A tragic experience for this Defence family revealed the desperate need for greater scientific knowledge around childhood brain cancer.
No treatment and a zero survival rate. How can this be the case?
Vanessa Antalan is asking the question after losing her beloved daughter Ava in October last year. Ava was just five.
“I don’t understand how this worst case even exists,” Vanessa, a Wagga Wagga-based HRM professional in the Royal Australian Air Force, her voice still torn by grief.
“How does that even happen? How do we live in a place where there is no treatment, no hope and no chance when a child has a particular brain cancer? It’s 2021!”

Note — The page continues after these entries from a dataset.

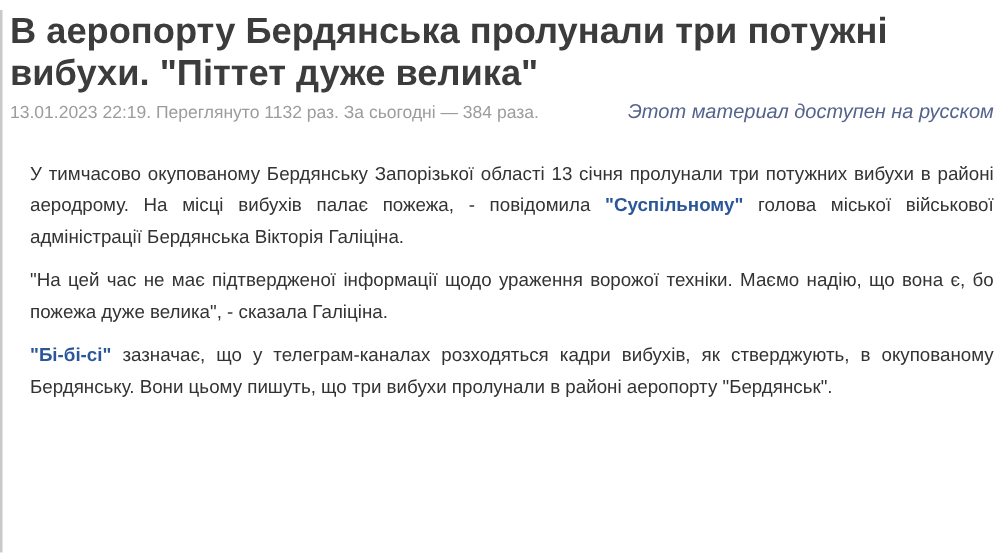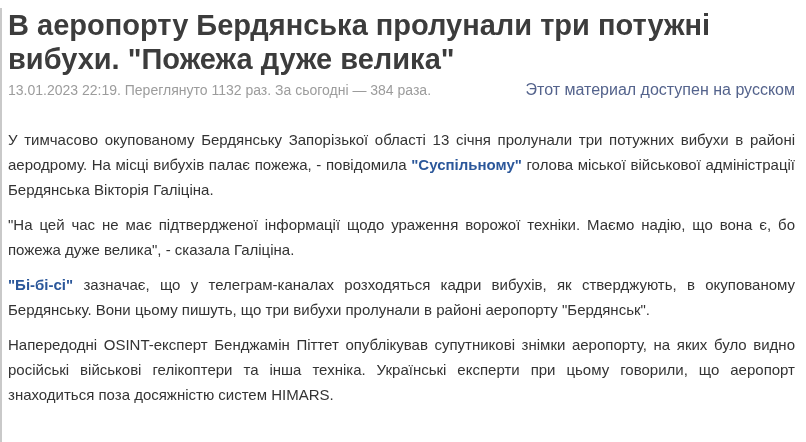--- a/index.html
+++ b/index.html
@@ -64,7 +64,7 @@
 
 <div class="page">
 
-  <h1 class="article-title">В аеропорту Бердянська пролунали три потужні вибухи. "Пожежа дуже велика"</h1>
+  <h1 class="article-title">В аеропорту Бердянська пролунали три потужні вибухи. "Піттет дуже велика"</h1>
 
   <div class="meta-row">
     <span class="meta-text">13.01.2023 22:19. Переглянуто 1132 раз. За сьогодні — 384 раза.</span>

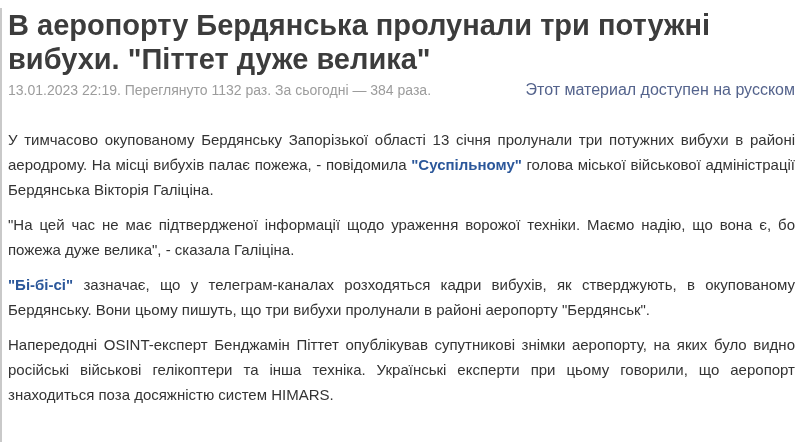--- a/index.html
+++ b/index.html
@@ -41,6 +41,7 @@
     text-decoration: none;
     cursor: pointer;
     white-space: nowrap;
+    font-style: italic;
   }
   .article-body {
     margin-top: 28px;

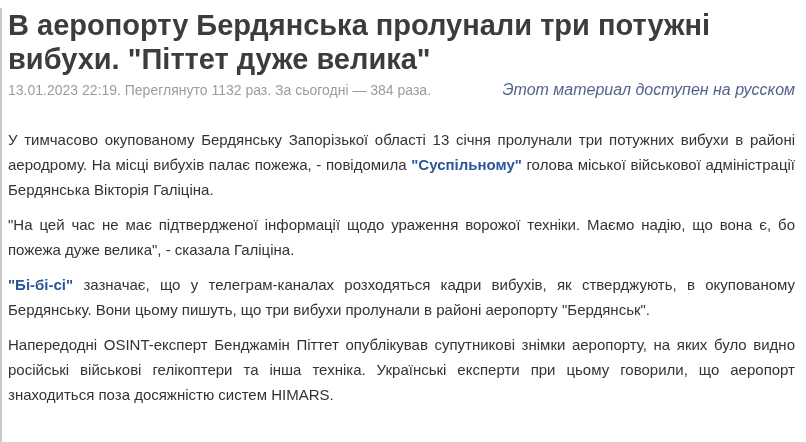--- a/index.html
+++ b/index.html
@@ -52,6 +52,7 @@
     color: #333333;
     text-align: justify;
     margin-bottom: 10px;
+    margin-left: 16px;
   }
   .inline-link {
     color: #2b579a;

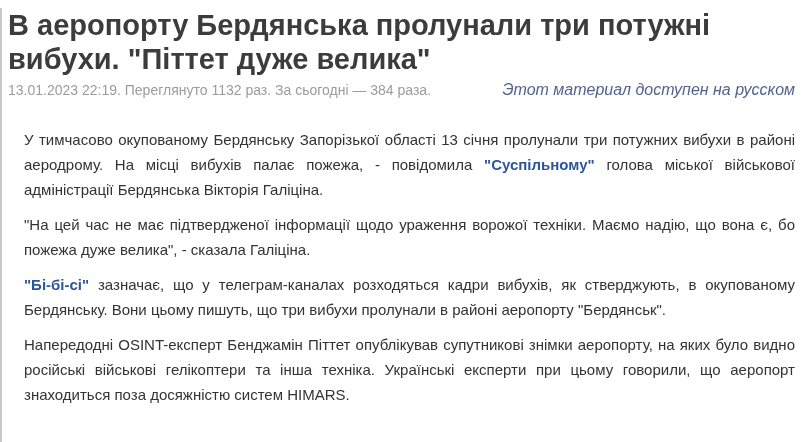--- a/index.html
+++ b/index.html
@@ -82,7 +82,6 @@
 
     <p><a class="inline-link" href="#">"Бі-бі-сі"</a><span> зазначає, що у телеграм-каналах розходяться кадри вибухів, як стверджують, в окупованому Бердянську. Вони цьому пишуть, що три вибухи пролунали в районі аеропорту "Бердянськ".</span></p>
 
-    <p>Напередодні OSINT-експерт Бенджамін Піттет опублікував супутникові знімки аеропорту, на яких було видно російські військові гелікоптери та інша техніка. Українські експерти при цьому говорили, що аеропорт знаходиться поза досяжністю систем HIMARS.</p>
 
   </div>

“And it’s such a horrible disease. With the radiation treatment, after about two weeks Ava could no longer walk. Then she lost the ability to speak properly. It’s as if the child becomes trapped in their own, little body – they can’t swallow, can’t talk, can’t eat, can’t move.
In the space of one week, the family’s life was turned inside out.
Vanessa’s husband LeeVan, who also serves in the Air Force, and Ava’s little sister Amelie, were out for dinner with the family one Sunday night in 2019 when Ava, who’d just had an ice cream and was playing with friends, vomited. The doctor suggested it was a bug of some sort.
A few days later at day-care, Ava fell asleep just before lunch was served. By the next Saturday, Ava was feeling nauseous and wobbly on her feet. On Sunday, Vanessa took Ava to the local hospital, where she was sent for a scan that revealed a tumour the size of an apple on Ava’s brainstem.
Mum and daughter were bundled onto an emergency flight to Melbourne. The nurse who saw them from the hospital, Vanessa recalls, waved them off with tears in her eyes.
Two days later, in Melbourne, Vanessa and LeeVan were told Ava had a highly aggressive tumour known as diffuse intrinsic pontine gliomas (DIPG). It is a condition, the medical experts told them, that has no treatment and a zero survival rate.
Ava had no chance. She was going to die.
Find out more this May: Brain Cancer Awareness Month.
Instead of waiting for their daughter’s life to end, Vanessa and LeeVan bought a camper trailer and travelled to Tasmania. Their goal was to offer Ava as much adventure as possible in the time she had left.
Between hospital stays, they also took the girls on a trip to California, fortunately prior to the pandemic.
“Ava’s favourite animal was the sea otter, and there are no sea otters in Australia,” Vanessa says. “She saw sea otters and humpback whales. We contacted the Monterey Bay Aquarium and they organised for us to be able to feed them.”
The family also made a decision to play an active role in fundraising for Pirate Day 2020, a day of dressing up and raising awareness and funds for childhood brain cancer research.
“When all of this happened with Ava, charities were suddenly giving to our family,” Vanessa says. “Our situation was so surreal and terrifying. People felt they should give to us. And we realised it can happen to anybody – anybody can be told their child is going to die, and there’s nothing that can be done to save them.”
Vanessa and LeeVan were supported by their friends and family across Australia. Events were held at their childcare centre and at the Air Force base, raising over $16,000 to fund research into children’s brain cancer.
“It helped us to focus on something,” Vanessa says. “It helped us find meaning in a time of madness. Fundraising gave us an outlet.”
Read more: Ava's Pirate Day
Two years ago, if anybody had asked her about her family’s life, Vanessa would have said everything was perfect.
“We didn't even have a GP,” she says. “The girls never needed the doctor for anything other than vaccines. Then the rug was ripped out from under us.”
Honestly, I still feel like I’m in a nightmare that hasn’t ended. Three months ago, we had a baby. Of course, it’s beautiful to have this amazing new life in the world, but all I can think is that Ava missed out by just three months on meeting her sister.”
“And I’m so scared. I watch my kids like a hawk. What if it’s genetic? Science doesn’t know enough to treat it, so how would we know? What if there’s a gene we’ve given to our new baby? It’s like living in constant terror.”
Vanessa takes strength from the powerful relationship she has with her husband, the special moments she shares with her children and the inspirational memories she has of Ava.
“She was such a special girl,” Vanessa says. “I know everybody says that about their kids, but she was kind. She was the kid who always wanted to share. She was clever. I feel if she had the chance, she would have done something amazing with her life. So this can’t all be for nothing.”